ここからは、「シットアップができないので、まず腹筋を鍛えたい」という女性にもおすすめの腹筋トレーニングメニューをご紹介します。
トランクカール|腹直筋上部だけを鍛えるメニュー
プロトレーナーの宮下さんから腹筋種目を教えて頂きました。こちらはトランクカール。腹直筋上部をピンポイントで鍛えられる筋トレメニューです。

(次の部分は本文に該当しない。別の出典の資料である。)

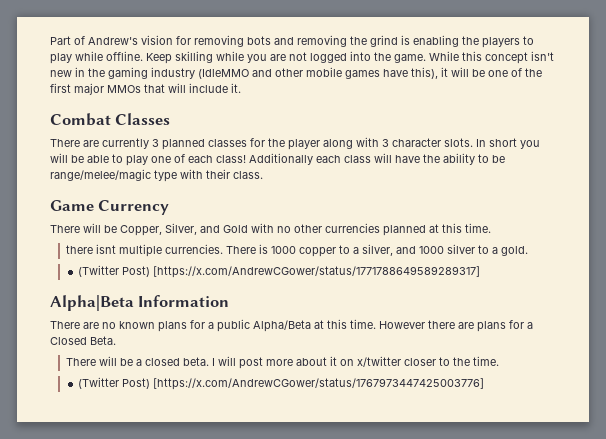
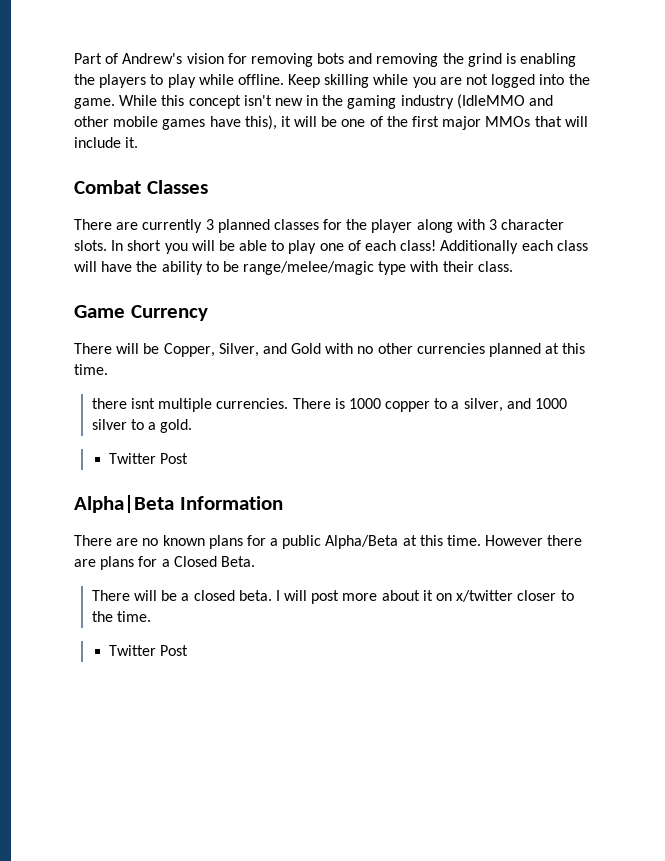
  There is 1000 copper to a silver, and 1000 silver to a gold.
- (Twitter Post) [https://x.com/AndrewCGower/status/1771788649589289317]
+ Twitter Post
  I will post more about it on x/twitter closer to the time.
- (Twitter Post) [https://x.com/AndrewCGower/status/1767973447425003776]
+ Twitter Post

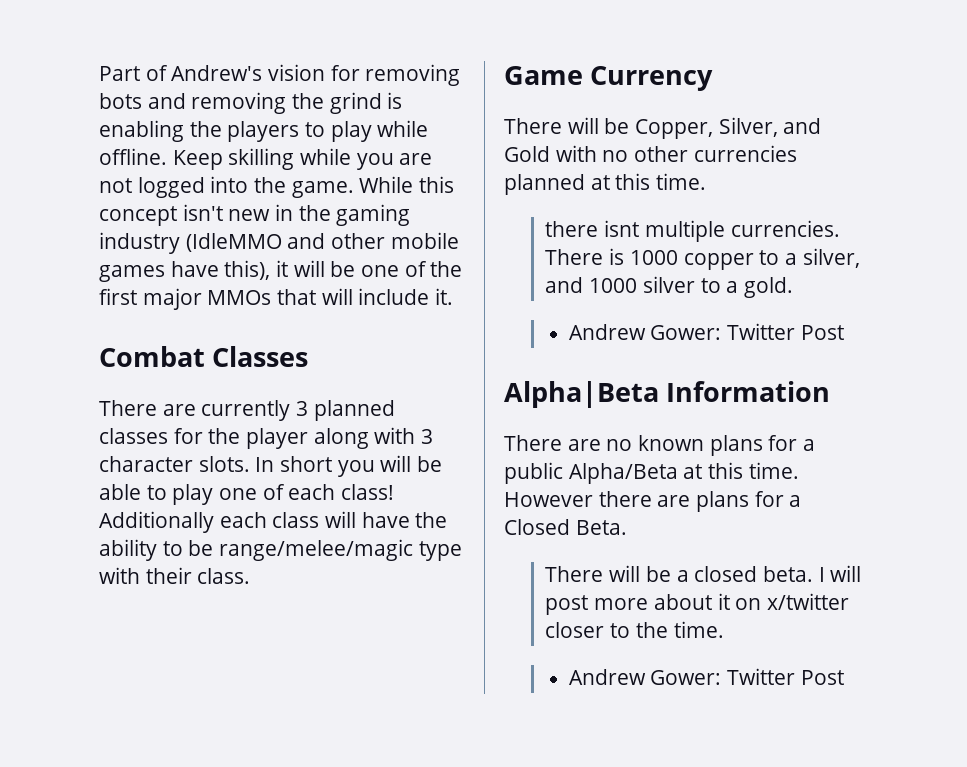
  There is 1000 copper to a silver, and 1000 silver to a gold.
- Twitter Post
+ Andrew Gower: Twitter Post
  I will post more about it on x/twitter closer to the time.
- Twitter Post
+ Andrew Gower: Twitter Post

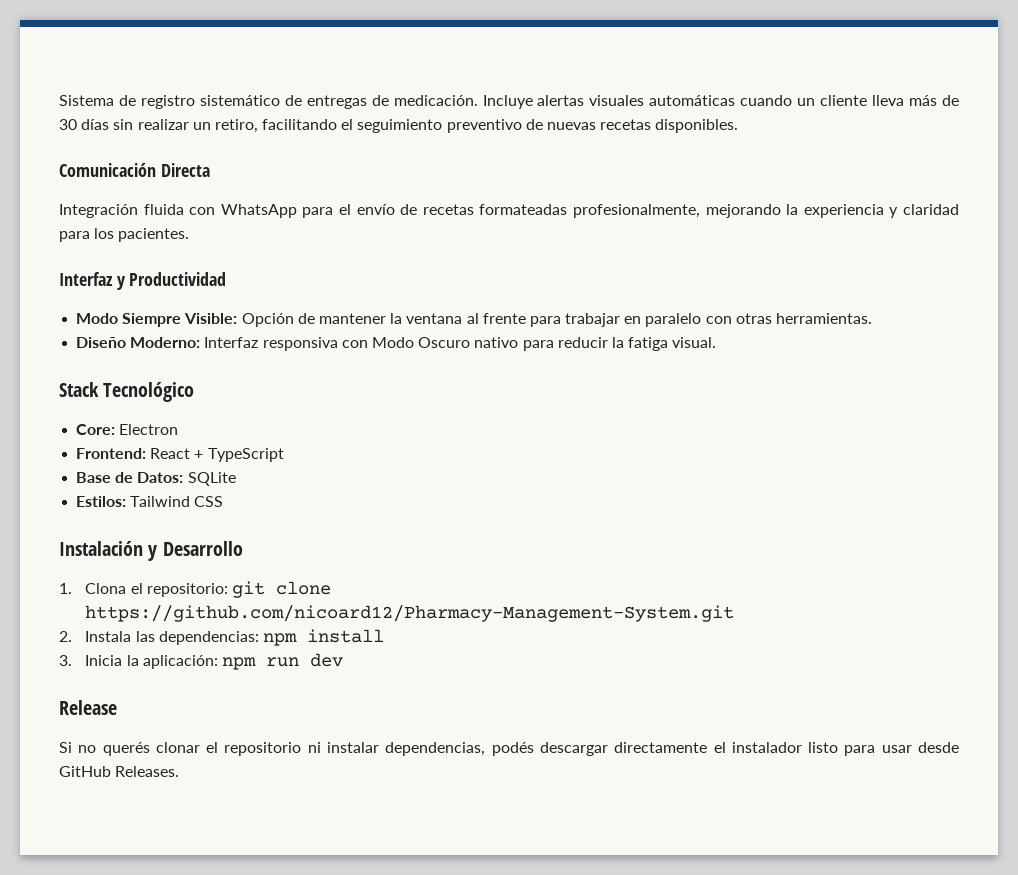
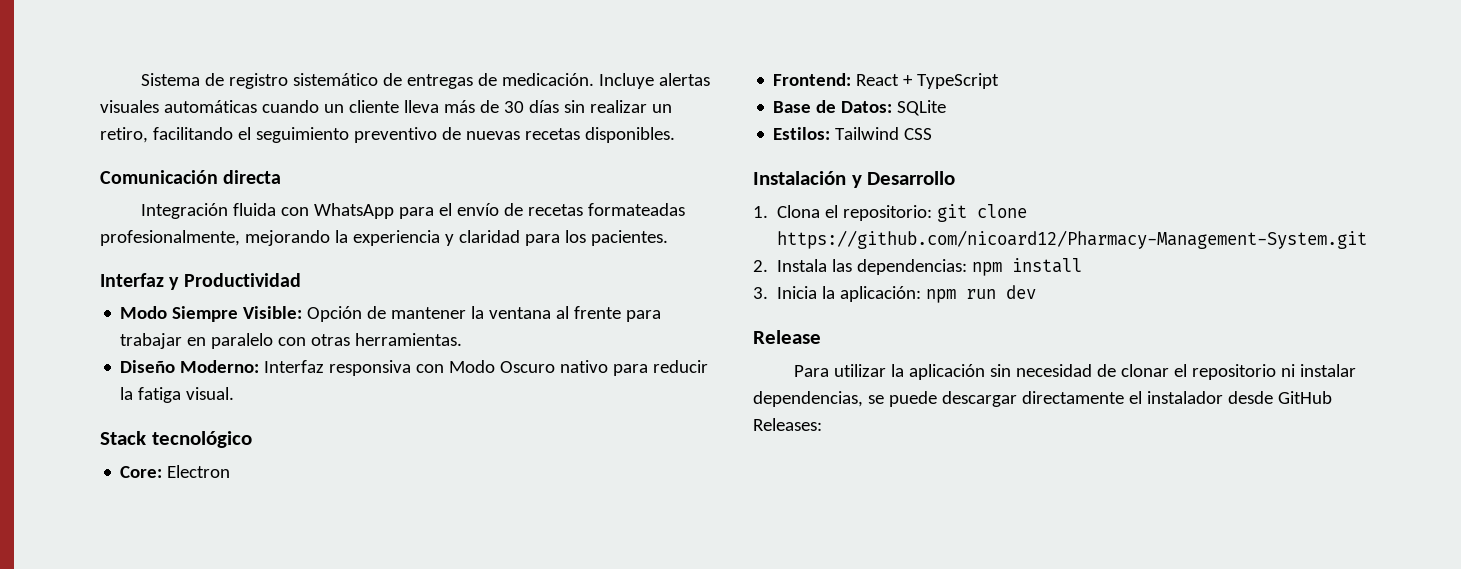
- Comunicación Directa
+ Comunicación directa
- Stack Tecnológico
+ Stack tecnológico
- Si no querés clonar el repositorio ni instalar dependencias, podés descargar directamente el instalador listo para usar desde GitHub Releases.
+ Para utilizar la aplicación sin necesidad de clonar el repositorio ni instalar dependencias, se puede descargar directamente el instalador desde GitHub Releases:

なかなかつらいです? pic.twitter.com/EoGln5FAfG
— QOOL(クール)公式アカウント (@qooljp) August 23, 2021
トランクカールは、腹直筋上部のみをピンポイントで鍛えることができるトレーニングメニュー。
他の腹筋メニューに比べて楽な姿勢で行うことができるため、「腹筋を収縮させるコツ」が掴みやすいのが特徴です。
「シットアップは腰が痛くなる」「クランチが難しくてできない」という人は、まずはトランクカールからチャレンジしてみましょう。
- 仰向けになり、膝は90℃に曲げた状態にする。足裏は床につける
- 両手は後頭部で組んで肘は閉じ、肩甲骨がつかない程度に上体を軽く浮かせる。目線は自分の太もものあたりをキープ
- 息を吐いてから、上体を起こせるところまで起こす。このとき、息を吐き続けることを意識する
- ゆっくりと上体を下ろす。このとき、2と同様肩甲骨が床につかない位置まで下ろすようにする
クランチ|腹直筋をバランスよく鍛えるメニュー
こちらはクランチ。腹直筋の上部と下部をバランスよく鍛えられる筋トレメニューです。とにかく息を吐きながら行うのが大切だと教わりました。 pic.twitter.com/ti0dAEPzTd
— QOOL(クール)公式アカウント (@qooljp) August 23, 2021
クランチは、腹直筋上部と腹直筋下部を鍛えることができるトレーニングメニュー。
腹筋だけで上体を起こすため、腰への負担が少なく、腹筋をバランスよく鍛えることができる初心者におすすめのメニュー。
トランクカールで腹筋を使うコツをつかんだら、次はクランチにチャレンジしてみてください。
- 仰向けになり、膝を90度に曲げる
- 両手は後頭部で組んで肘は閉じ、肩甲骨がつかない程度に上体を軽く浮かせる。目線は自分の太もものあたりをキープ
- 息を吐いてから、上体を起こせるところまで起こす。このとき、息を吐き続けることを意識する
- ゆっくりと上体を下ろす。このとき、2と同様肩甲骨が床につかない位置まで下ろすようにする
シットアップは、負荷をあげて筋肉を肥大化させたい人におすすめ
シットアップは、負荷をかけることができ、腹直筋を強力に刺激できるトレーニング種目。
「筋トレを1種目で済ませたい」という人や、「筋肉を肥大化させたい」という人にもおすすめです。
ただし、腹筋メニューの中でも難易度も高いトレーニングのため、怪我には気をつけて行う必要があります。
怪我を防ぐには、とにかく「正しいフォーム」で行うことが重要。
この記事で解説しているやり方やコツを実践しながら、シットアップにチャレンジしてみてください。